* Supplied material

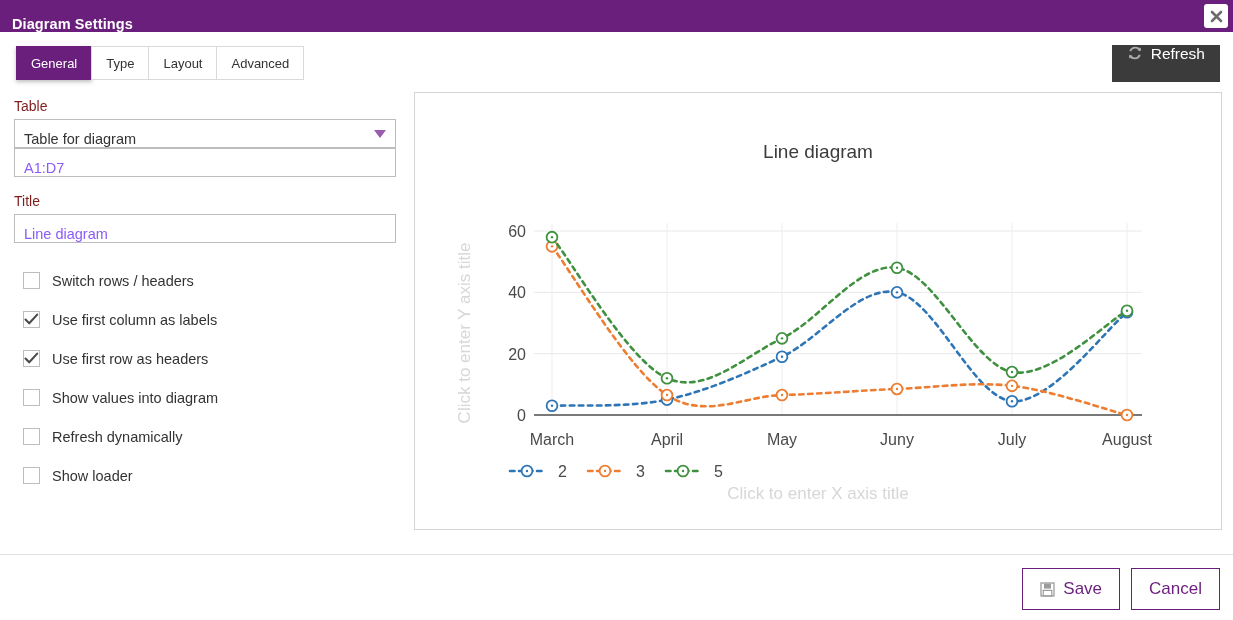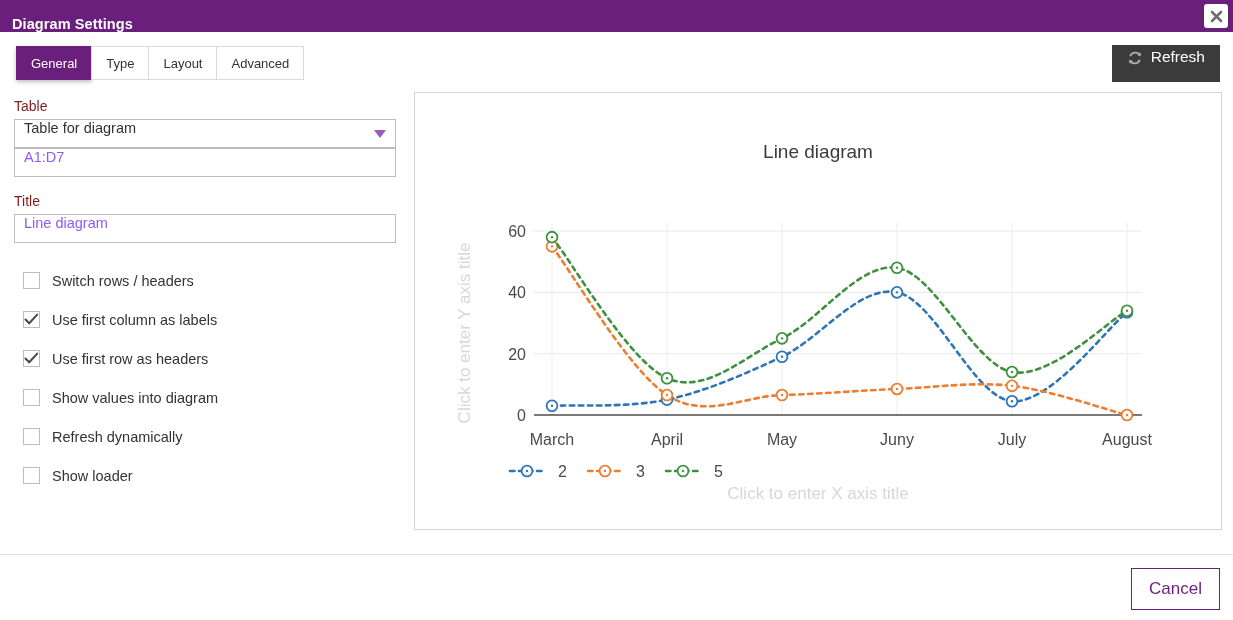--- a/index.html
+++ b/index.html
@@ -49,23 +49,23 @@
   .tab:first-child { margin-left: 0; }
   .tab.active {
     background: #6b1f7c; color: #ffffff;
     border-color: #6b1f7c;
     box-shadow: 0 2px 4px rgba(0,0,0,.25);
   }
 
   
   .refresh-btn {
     position: absolute; right: 13px; top: 45px;
-    height: 37px; padding: 16px 15px;
+    height: 37px; padding: 0 15px;
     background: #3b3b3b; color: #ffffff;
-    display: flex; align-items: flex-end; gap: 8px;
+    display: flex; align-items: flex-start; gap: 8px;
     font-size: 15.5px;
     cursor: pointer;
     box-sizing: border-box;
   }
   .refresh-btn .ricon { opacity: .72; display:block; }
 
   
   .form-col {
     position: absolute; left: 14px; top: 98px;
     width: 382px;
@@ -73,21 +73,21 @@
   .field-label {
     font-size: 14px; color: #7f1d1d;
     margin-bottom: 5px; margin-top: 16px;
   }
   .field-label.first { margin-top: 0; }
   .input-box {
     width: 382px; height: 29px;
     border: 1px solid #bdbdbd;
     background: #ffffff;
     box-sizing: border-box;
-    display: flex; align-items: flex-start;
+    display: flex; align-items: flex-end;
     padding: 0 9px;
     font-size: 14.5px;
     position: relative;
     cursor: text;
   }
   .input-box.select { cursor: pointer; }
   .input-value.dark { color: #333333; }
   .input-value.purple { color: #8b5cf6; }
   .caret-down {
     position: absolute; right: 9px; top: 50%;
@@ -314,15 +314,23 @@
         <text x="299" y="384" font-family="Liberation Sans, sans-serif" font-size="16" fill="#4a4a4a">5</text>
         <text x="403" y="406" text-anchor="middle" font-family="Liberation Sans, sans-serif" font-size="17" fill="#d7d7d7">Click to enter X axis title</text>
         <text x="0" y="0" text-anchor="middle" font-family="Liberation Sans, sans-serif" font-size="17" fill="#d7d7d7" transform="translate(55,240) rotate(-90)">Click to enter Y axis title</text>
       </g>
   </svg>
 </div>
 
 <div class="footer-sep"></div>
 <div class="footer-btns">
   <div class="btn-outline">
+    <svg width="15" height="15" viewBox="0 0 15 15">
+      <rect x="1" y="1" width="13" height="13" fill="none" stroke="#8a8a8a" stroke-width="1.3"></rect>
+      <rect x="4" y="1.6" width="7" height="5" fill="#8a8a8a"></rect>
+      <rect x="3.2" y="8.4" width="8.6" height="5.6" fill="none" stroke="#8a8a8a" stroke-width="1.2"></rect>
+    </svg>
+    <span>Save</span>
+  </div>
+  <div class="btn-outline">
     <span>Cancel</span>
   </div>
 </div>
 
 </body></html>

* Action item
Copy out each line of the material in which the word "middle" turns up.

* Result for this task
         <text x="403" y="406" text-anchor="middle" font-family="Liberation Sans, sans-serif" font-size="17" fill="#d7d7d7">Click to enter X axis title</text>
         <text x="0" y="0" text-anchor="middle" font-family="Liberation Sans, sans-serif" font-size="17" fill="#d7d7d7" transform="translate(55,240) rotate(-90)">Click to enter Y axis title</text>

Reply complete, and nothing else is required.